Exercise -
How many lines in the records below contain "diagramma"? Reply with the number only.

Data for the task -
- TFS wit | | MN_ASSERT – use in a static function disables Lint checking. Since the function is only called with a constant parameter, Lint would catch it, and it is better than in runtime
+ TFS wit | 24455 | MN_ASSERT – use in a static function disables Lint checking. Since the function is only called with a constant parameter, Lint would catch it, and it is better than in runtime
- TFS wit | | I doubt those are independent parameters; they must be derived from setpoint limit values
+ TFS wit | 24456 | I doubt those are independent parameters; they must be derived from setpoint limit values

==

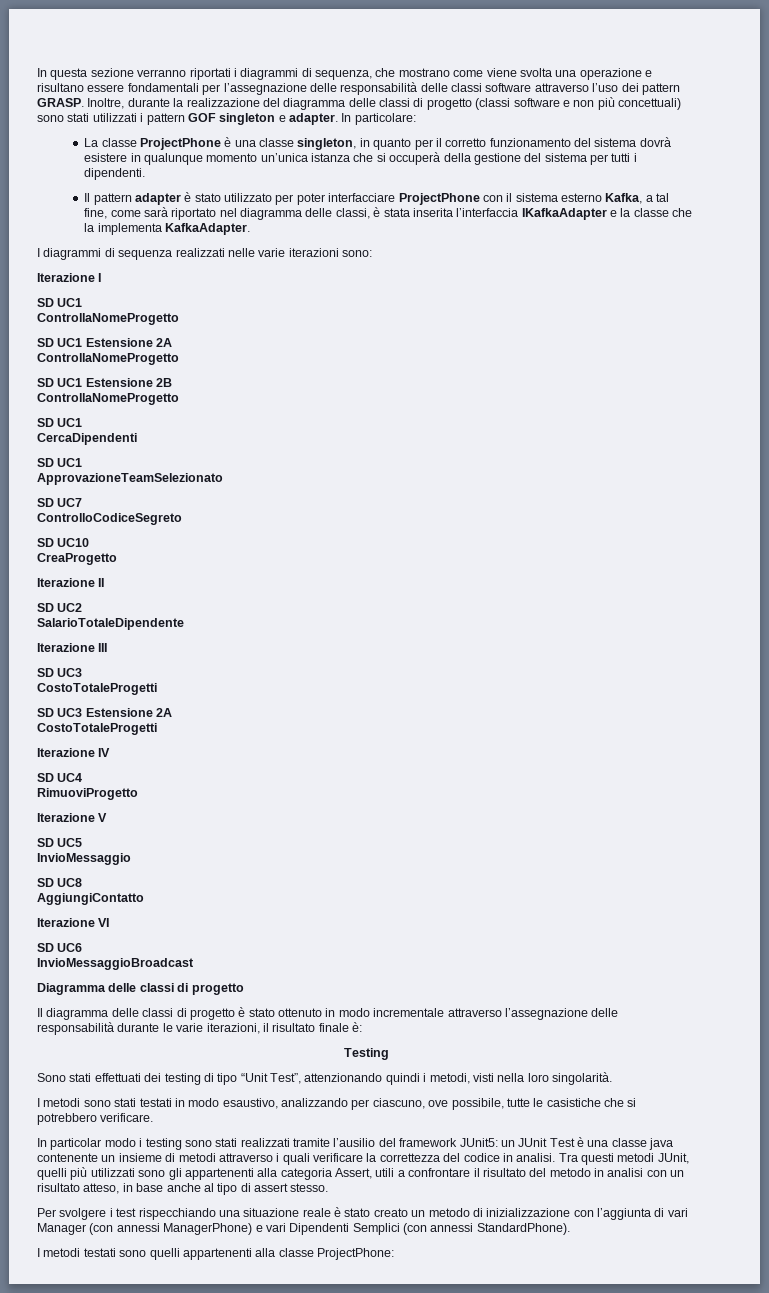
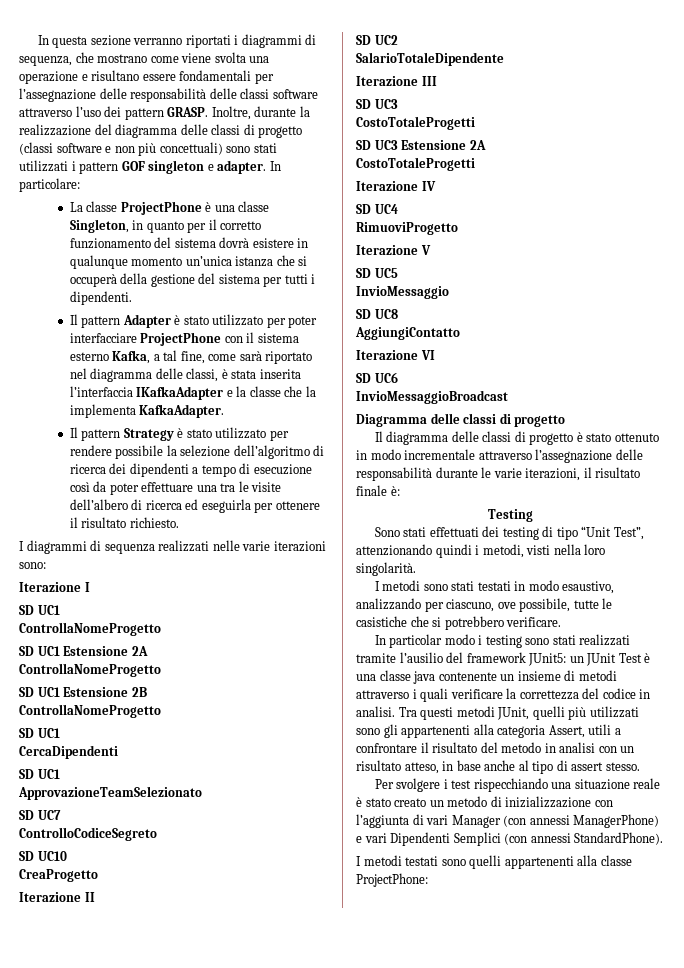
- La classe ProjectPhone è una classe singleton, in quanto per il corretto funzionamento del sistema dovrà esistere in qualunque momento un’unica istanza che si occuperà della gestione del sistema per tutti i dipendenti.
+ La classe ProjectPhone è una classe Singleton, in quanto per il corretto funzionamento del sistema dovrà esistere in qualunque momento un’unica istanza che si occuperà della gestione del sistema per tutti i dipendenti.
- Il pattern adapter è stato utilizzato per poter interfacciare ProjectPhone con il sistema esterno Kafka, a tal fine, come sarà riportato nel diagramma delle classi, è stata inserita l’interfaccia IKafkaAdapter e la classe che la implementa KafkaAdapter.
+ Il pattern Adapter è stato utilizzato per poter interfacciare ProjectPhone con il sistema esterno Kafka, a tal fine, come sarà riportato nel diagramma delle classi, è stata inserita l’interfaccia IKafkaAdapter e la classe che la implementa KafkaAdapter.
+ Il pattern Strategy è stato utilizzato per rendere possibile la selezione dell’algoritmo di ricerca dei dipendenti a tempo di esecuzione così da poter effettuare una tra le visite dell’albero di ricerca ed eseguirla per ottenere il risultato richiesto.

Task output -
2